Но иногда, по инерции, мы все-таки встречаемся, чтобы обменяться новостями.
То, что в поиске моральной поддержки я обратилась куда-то не туда, я поняла, как только услышала Жанкин голос — высокий, нервный и надменный. Меня она приветствовала так:
— А, это ты!
Хотя до этого мы не виделись почти полгода.
— Я, — потухшим голосом пришлось подтвердить мне. Просто бросить трубку я не могла, потому что знала, что у Жанны определитель номера.
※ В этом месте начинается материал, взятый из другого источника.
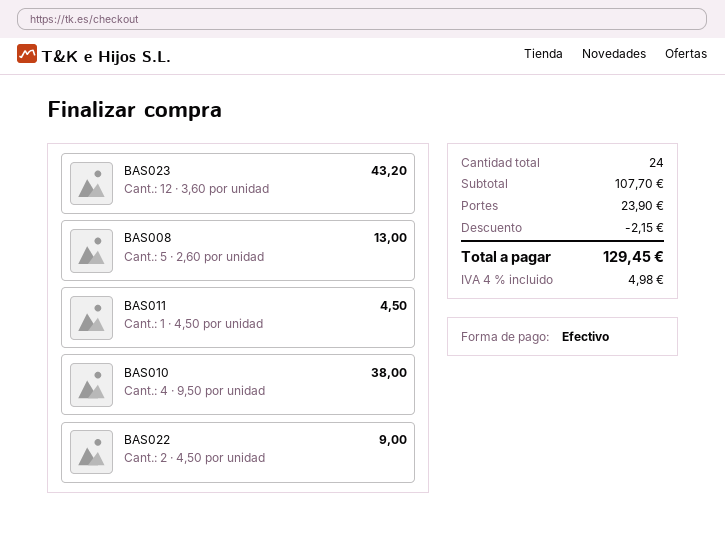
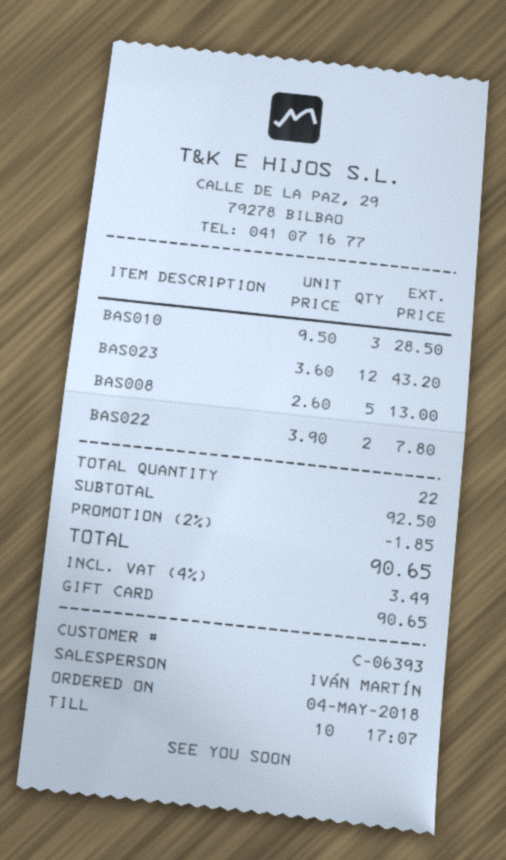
payment method: cash -> gift card
BAS011: 1 x 4.50 = 4.50 -> none
BAS010: 4 x 9.50 = 38.00 -> 3 x 9.50 = 28.50
BAS022: 2 x 4.50 = 9.00 -> 2 x 3.90 = 7.80
total quantity: 24 -> 22
subtotal: 107.70 -> 92.50
discount: 2.15 -> 1.85
shipping: 23.90 -> none
tax: 4% = 4.98 -> 4% = 3.49
total: 129.45 -> 90.65

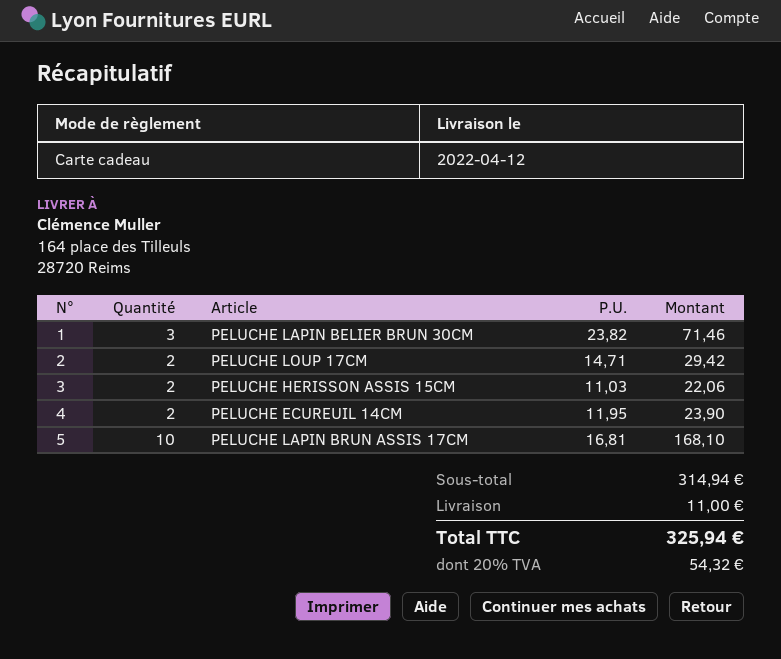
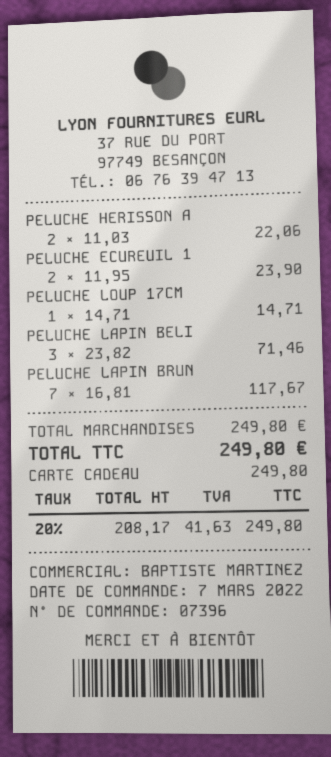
PELUCHE LOUP 17CM: 2 x 14.71 = 29.42 -> 1 x 14.71 = 14.71
PELUCHE LAPIN BRUN ASSIS 17CM: 10 x 16.81 = 168.10 -> 7 x 16.81 = 117.67
subtotal: 314.94 -> 249.80
shipping: 11.00 -> none
tax: 20% = 54.32 -> 20% = 41.63
total: 325.94 -> 249.80

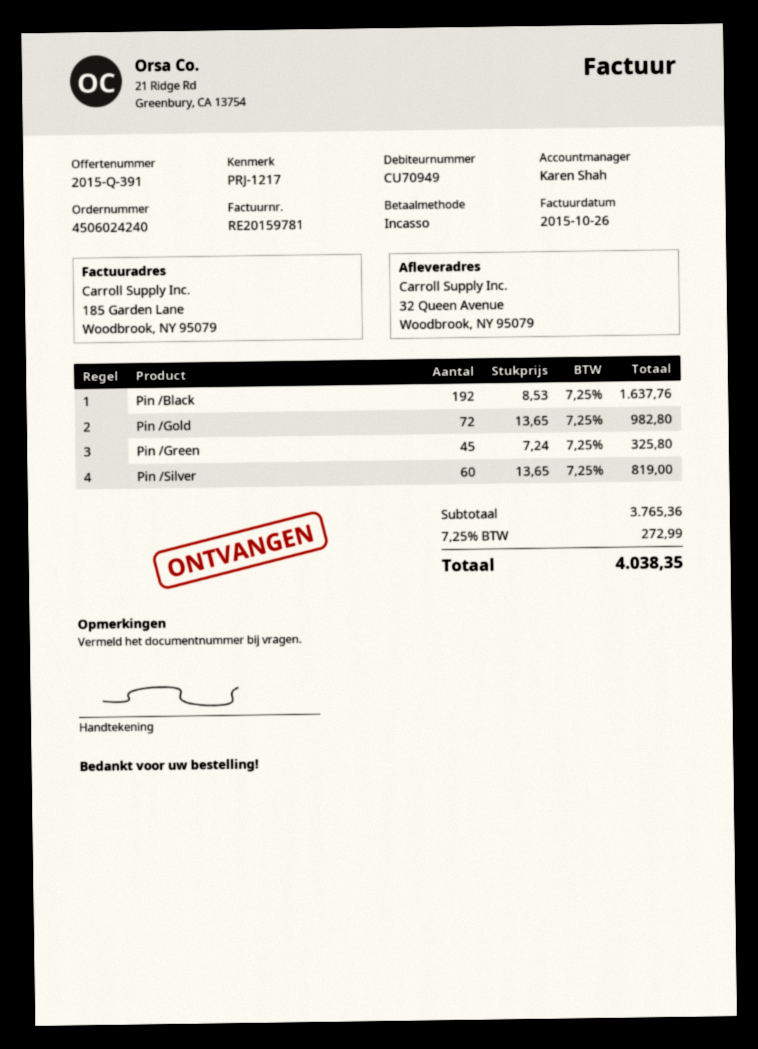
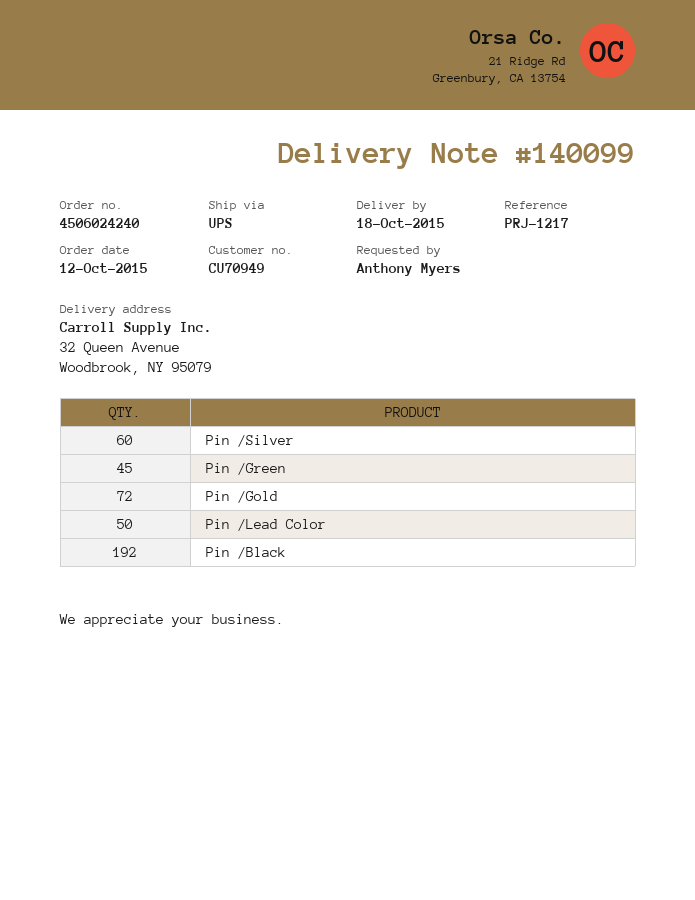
Pin /Lead Color: none -> 50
— Я тебя не отвлекаю? — спросила я в смутной надежде на положительный ответ, который станет вежливой причиной для того, чтобы еще полгода с нею не общаться.
Но Жанна ответила:
— Нет, я как раз думаю, чем бы заняться. К косметологу что ли отправиться. Или наведаться к своему тату-мастеру.
У меня подпрыгнуло сердце — надо же какое совпадение.
— А я тоже вчера была в тату-салоне! — оживилась я, — и вот там мне сказали, что…
И я вкратце поведала ей историю своего позорного выхода в свет, сдуру не умолчав и про самое сокровенное, то есть про то, что меня негласно записали почти в старухи. Шестым чувством я понимала, что не стоит давать Жанне такую пищу для моего морального унижения. С другой стороны, мне было пока неясно, каким же образом она сможет использовать этот факт против меня — ведь я на пять лет ее моложе, а у нее несколько татуировок и, судя по всему, останавливаться на них она не собирается.
— Вот урод, да? — такими словами я закончила свое печальное повествование, — надо было рассказать ему о тебе. У тебя столько татуировок и ничего.
— Сань, но вообще-то он прав… — вздохнув, мягко сказала Жанна.
Я насторожилась:
— В смысле?
— Я тоже считаю, что стареющее тело и татуировки — понятия несовместимые, — выдала она.
— Именно поэтому ты и сделала первую в тридцать три года, да? — фыркнула я.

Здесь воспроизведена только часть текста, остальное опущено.